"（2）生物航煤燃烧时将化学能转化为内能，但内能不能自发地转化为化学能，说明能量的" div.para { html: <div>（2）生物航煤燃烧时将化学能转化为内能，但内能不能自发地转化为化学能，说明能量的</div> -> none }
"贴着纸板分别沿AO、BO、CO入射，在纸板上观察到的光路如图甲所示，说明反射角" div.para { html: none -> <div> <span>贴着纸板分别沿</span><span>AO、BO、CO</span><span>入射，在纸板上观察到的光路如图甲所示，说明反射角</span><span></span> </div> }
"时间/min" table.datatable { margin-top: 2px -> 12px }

* * *

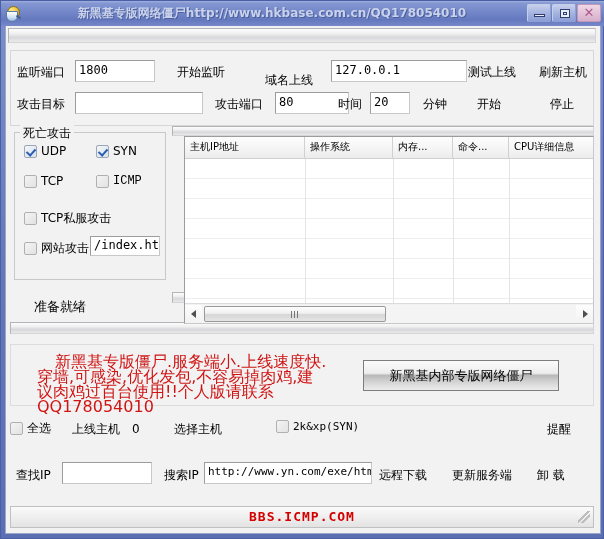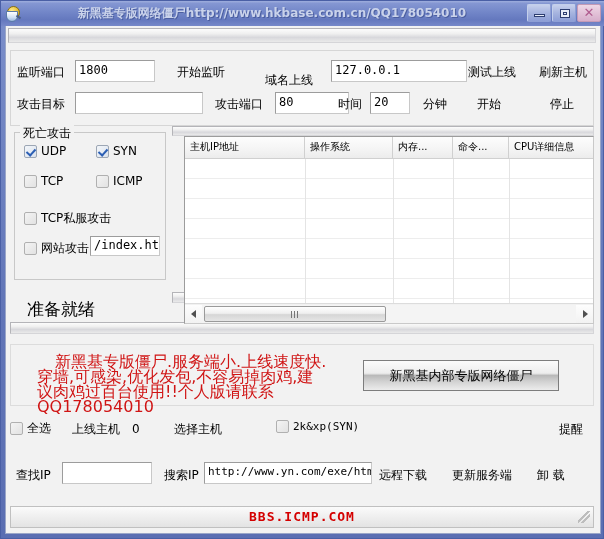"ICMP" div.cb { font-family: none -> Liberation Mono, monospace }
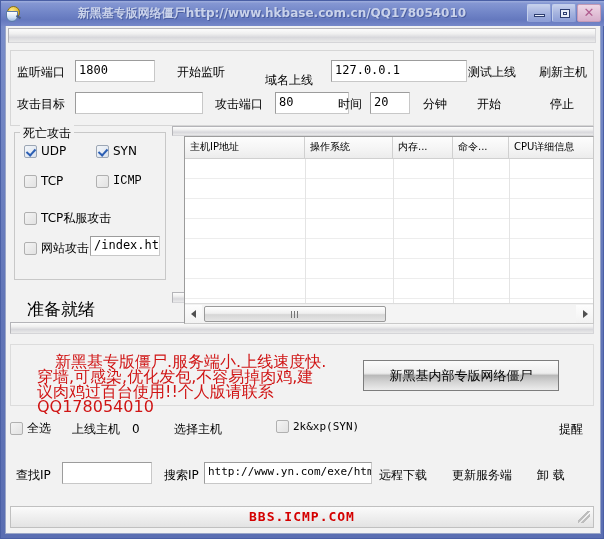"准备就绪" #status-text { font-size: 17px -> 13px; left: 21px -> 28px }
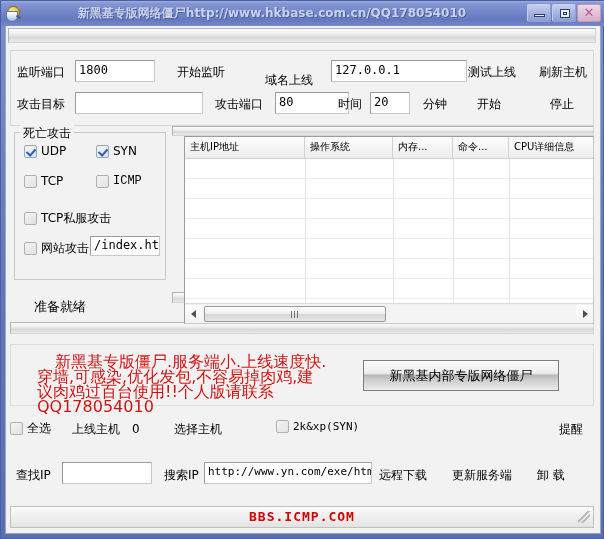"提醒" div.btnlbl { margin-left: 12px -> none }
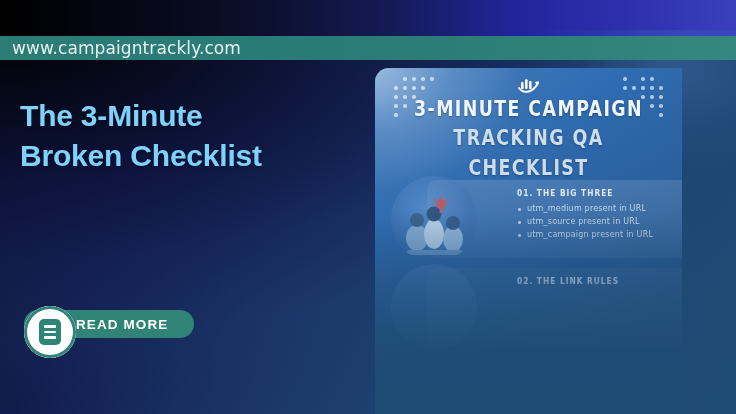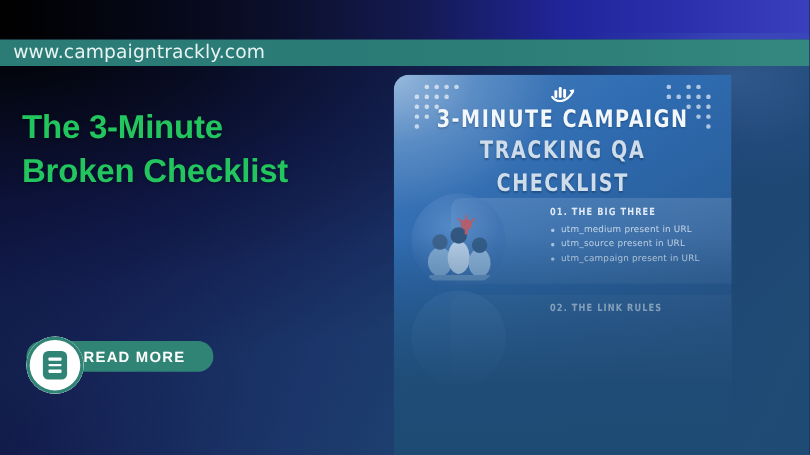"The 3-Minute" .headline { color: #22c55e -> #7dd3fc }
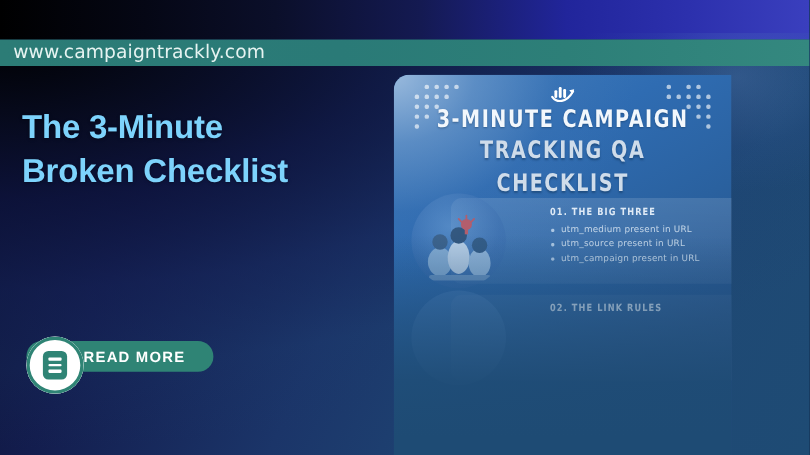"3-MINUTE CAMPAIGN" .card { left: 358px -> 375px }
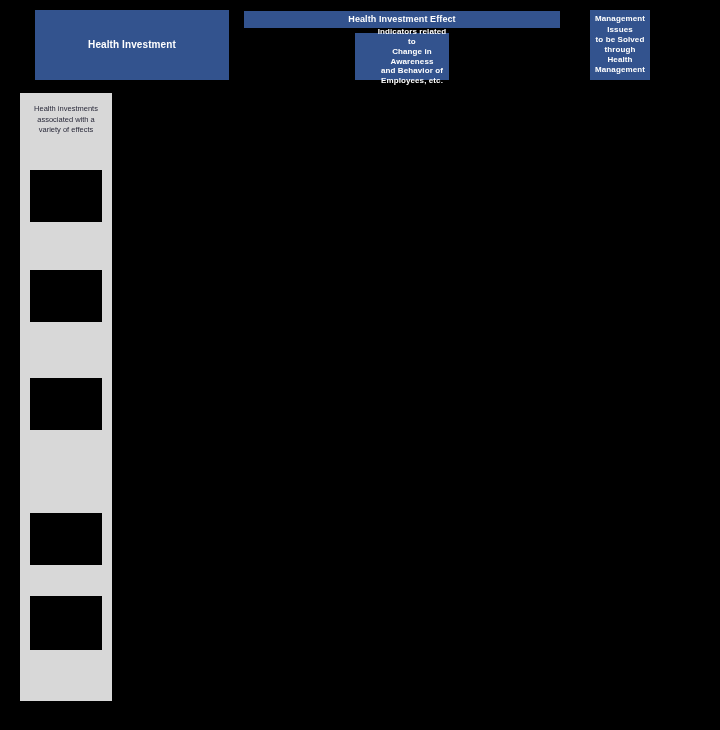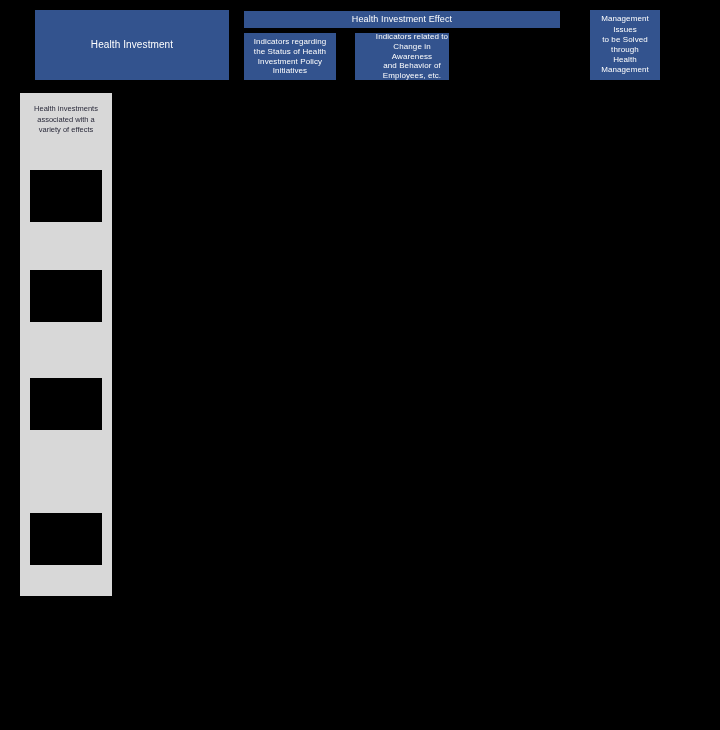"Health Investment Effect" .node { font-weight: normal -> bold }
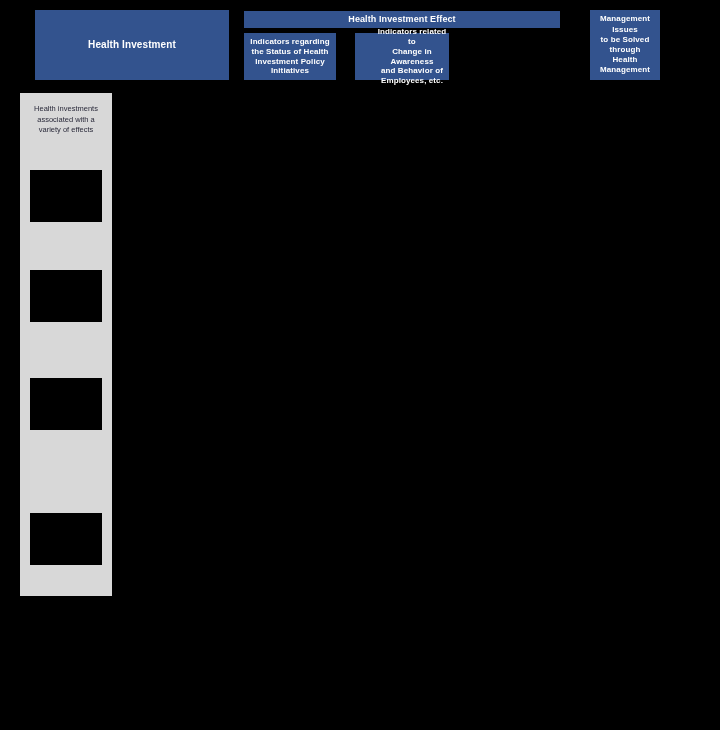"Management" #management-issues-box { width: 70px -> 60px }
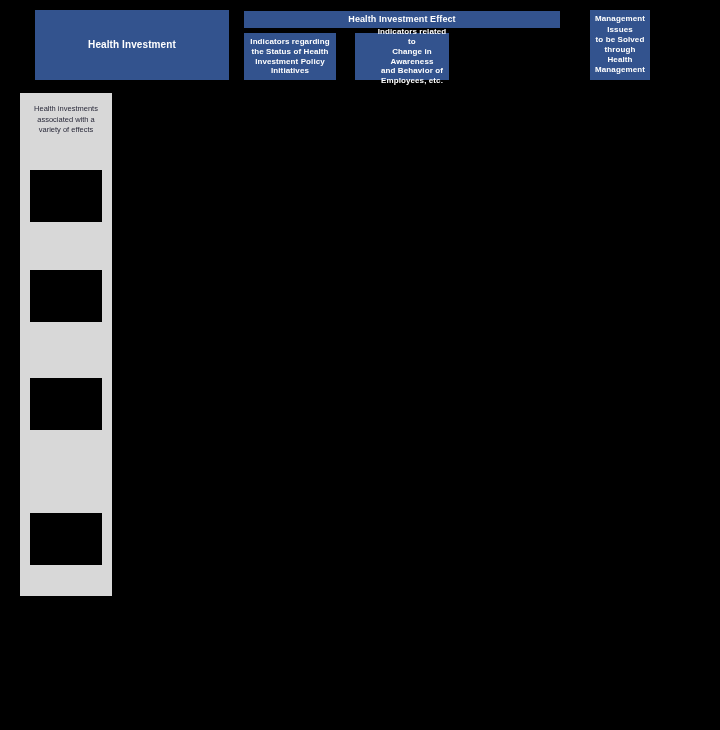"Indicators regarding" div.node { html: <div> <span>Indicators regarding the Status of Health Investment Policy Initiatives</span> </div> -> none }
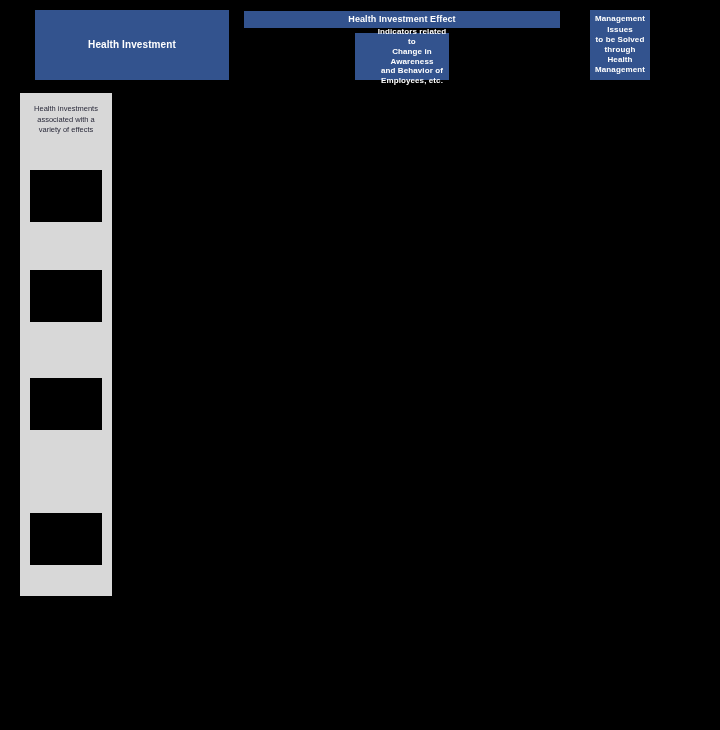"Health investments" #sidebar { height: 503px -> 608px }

==

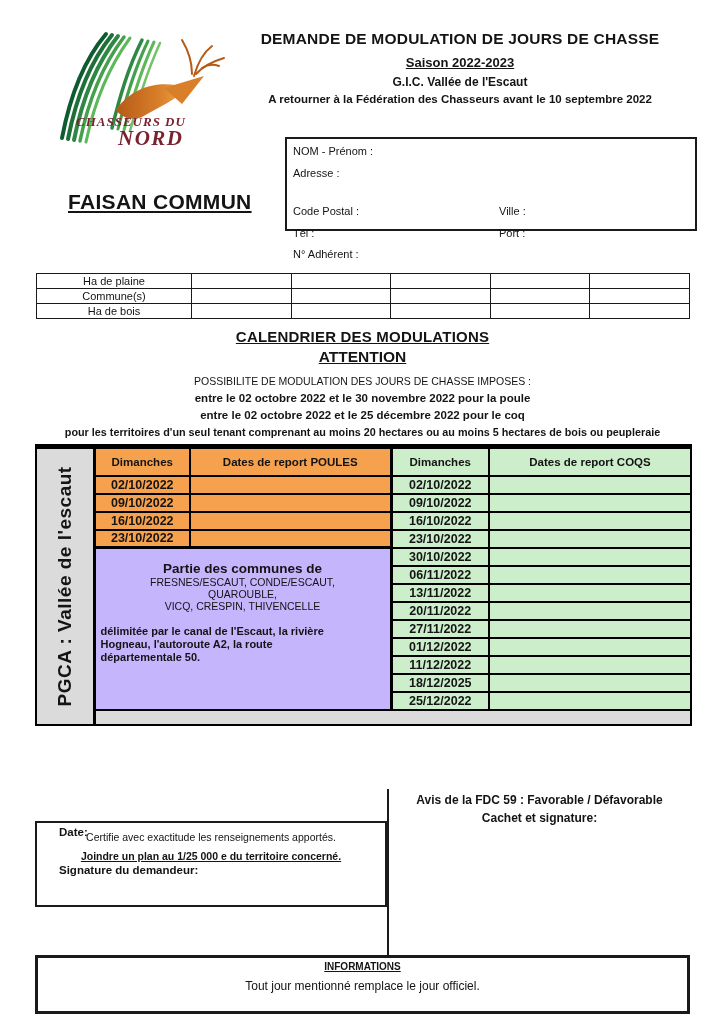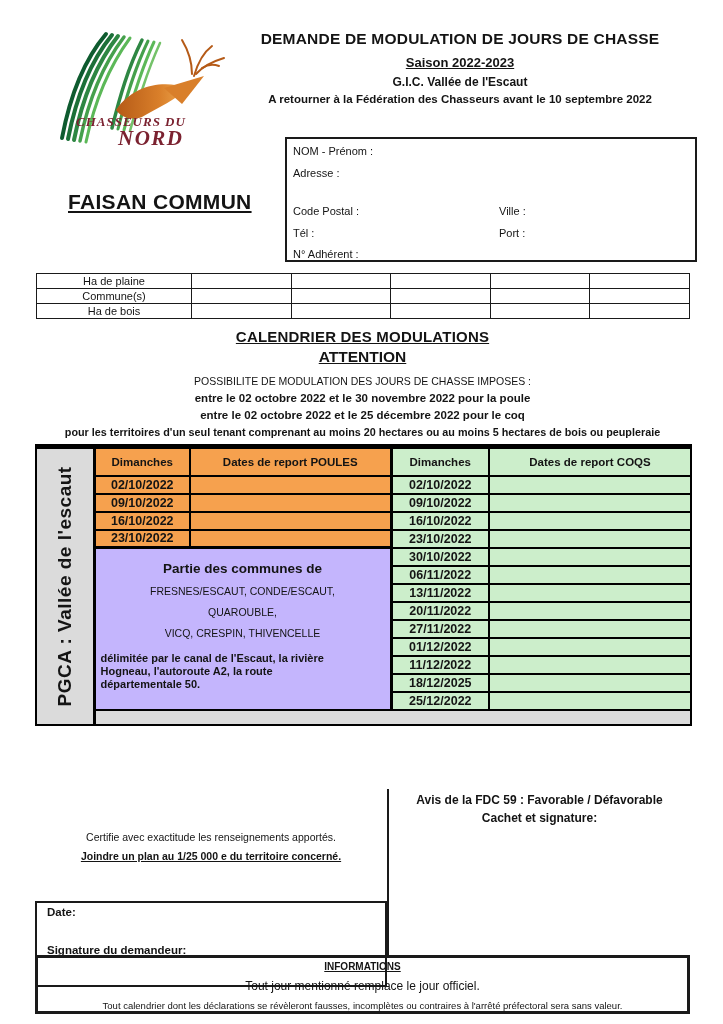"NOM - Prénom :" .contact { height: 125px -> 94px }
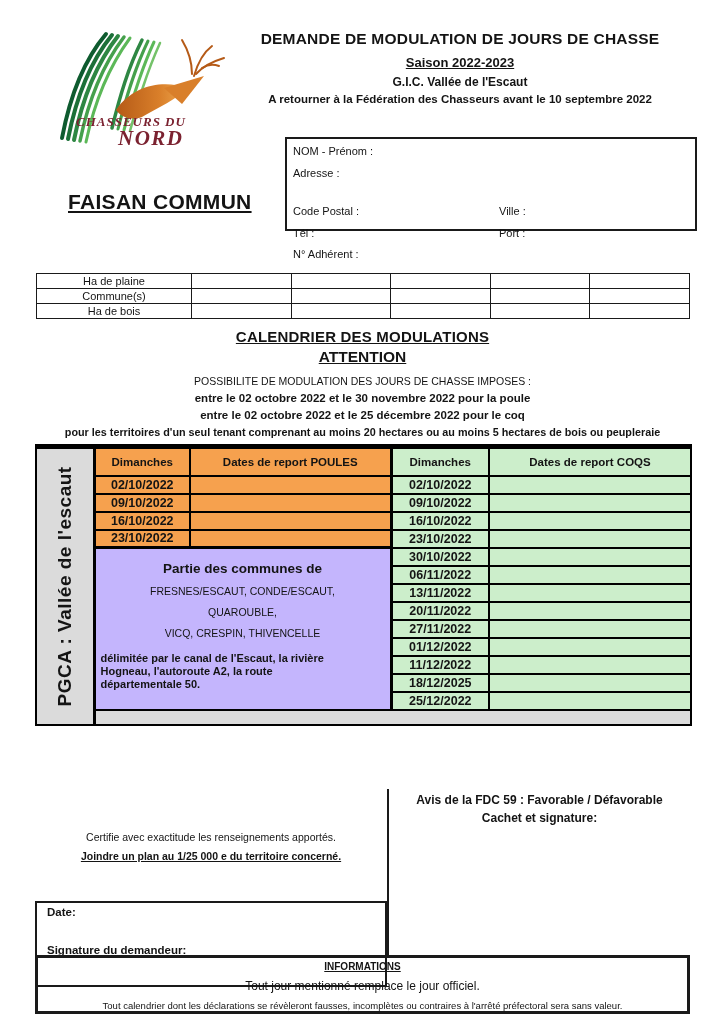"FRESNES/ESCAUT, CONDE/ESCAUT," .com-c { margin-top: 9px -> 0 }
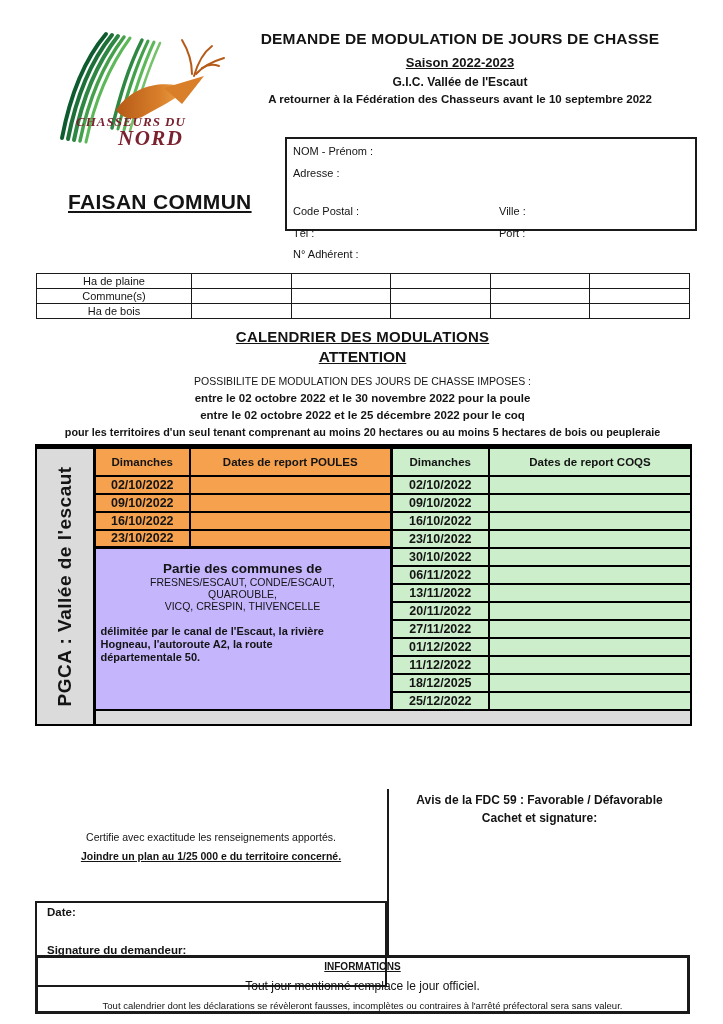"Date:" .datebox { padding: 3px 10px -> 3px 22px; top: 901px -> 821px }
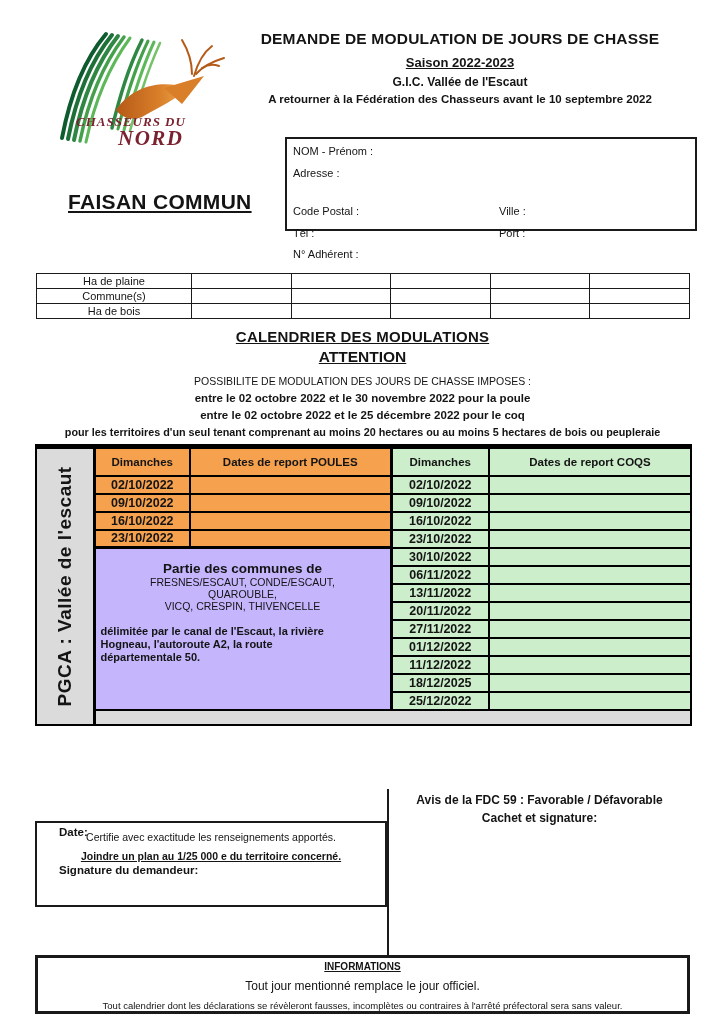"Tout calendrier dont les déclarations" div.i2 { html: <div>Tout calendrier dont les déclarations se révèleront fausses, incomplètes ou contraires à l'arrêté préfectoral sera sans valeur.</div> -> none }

What you will do
In the entries above, find the line that contains "left: 358px ->" and the line that contains "height: 503px ->". Reproduce exactly those two lines and every line between them, but not the pictures.

Answer to this task
"3-MINUTE CAMPAIGN" .card { left: 358px -> 375px }
"Health Investment Effect" .node { font-weight: normal -> bold }
"Management" #management-issues-box { width: 70px -> 60px }
"Indicators regarding" div.node { html: <div> <span>Indicators regarding the Status of Health Investment Policy Initiatives</span> </div> -> none }
"Health investments" #sidebar { height: 503px -> 608px }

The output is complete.